Esasen, İranlı yetkililer son dönemde Türkiye'yi hedef alan söz ve açıklamalarına Türkiye'nin Malatya-Kürecik'te devreye soktuğu NATO X-band radarı ile başlamışlardı. Hatırlayın, geçen yıl kasında İran Devrim Muhafızları Hava-Uzay Komutanı Tuğgeneral Emir Ali Hacızade İran'a yönelik muhtemel bir saldırı durumunda ilk hedeflerinin Kürecik radarı olacağı yönünde bir tehdit savurmuş, onu başkaları da izlemişti. Ayrıca, İranlı bazı medya kuruluşlarının olur-olmaz Türkiye'ye hem bu konuda ve hem de başka konularda haksız ve yersiz eleştiriler yaptığını da burada hatırlatalım.

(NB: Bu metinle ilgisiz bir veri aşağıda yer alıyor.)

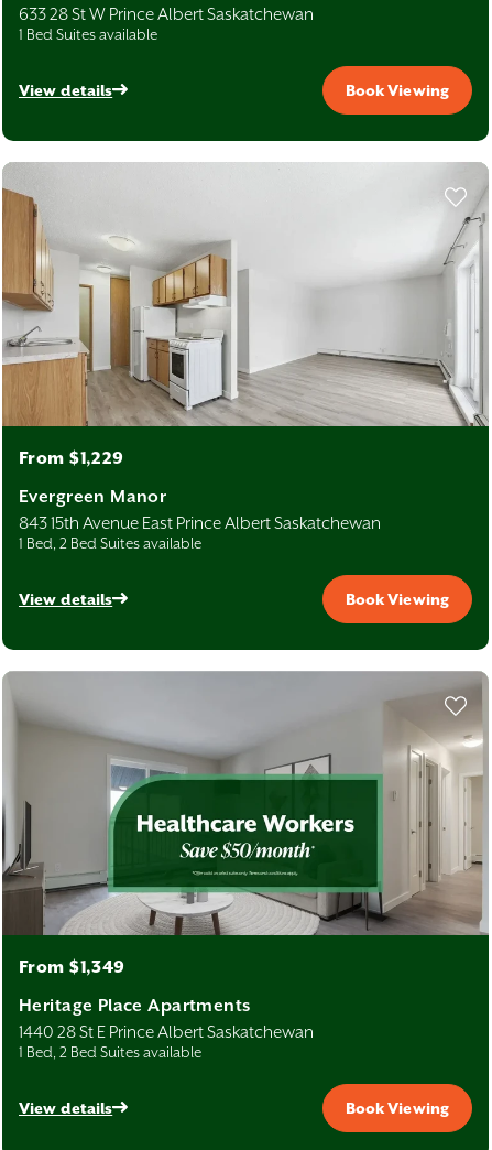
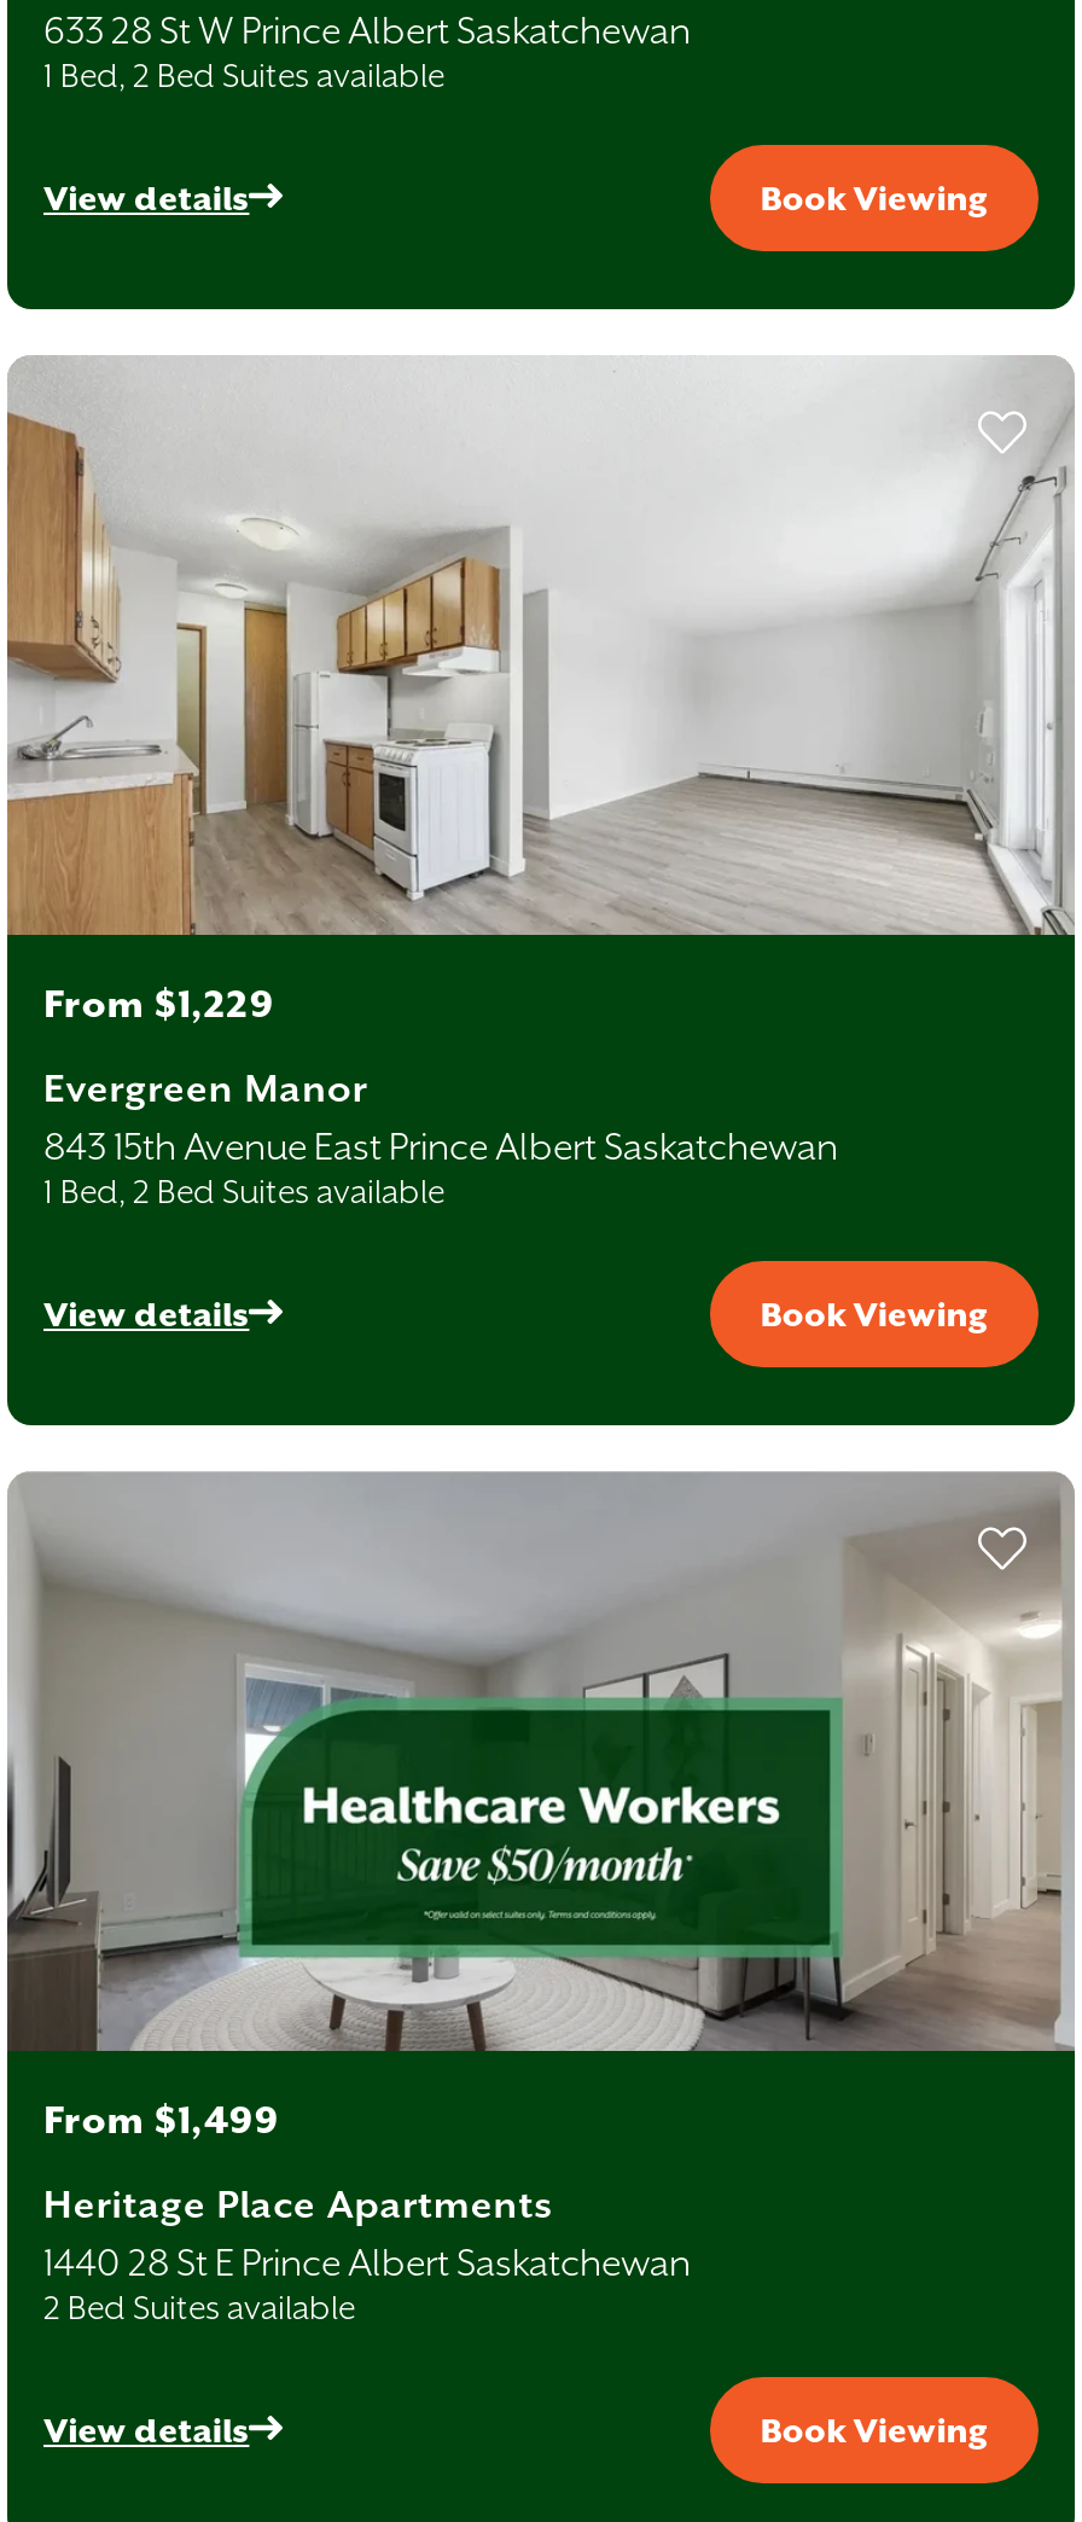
[19,24,157,44] 1 Bed Suites available -> [43,53,444,97] 1 Bed, 2 Bed Suites available
[19,955,125,978] From $1,349 -> [43,2094,279,2145] From $1,499
[19,1042,201,1062] 1 Bed, 2 Bed Suites available -> [43,2285,355,2329] 2 Bed Suites available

İran Dışişleri Bakanı Salihi, 'Bunlar resmi görüşler değil; siz resmi görüşlere bakın.' (Burada Salihi'ye sormak lazım, Firuzabadi ve diğerleri resmi şahıslar değiller mi, değilseler bunlar kim, resmi sıfatları neyi ifade ediyor acaba, bunlar İran devleti adına konuşmuyorlar mı acaba?) şeklinde söz konusu haksız ithamları değersiz ve önemsiz kılmak istese de Türkiye geçmişte benzer sözleri dikkate almamasına rağmen bugün artık bunları ciddiye alıyor ve İran'a hak ettiği cevapları veriyor.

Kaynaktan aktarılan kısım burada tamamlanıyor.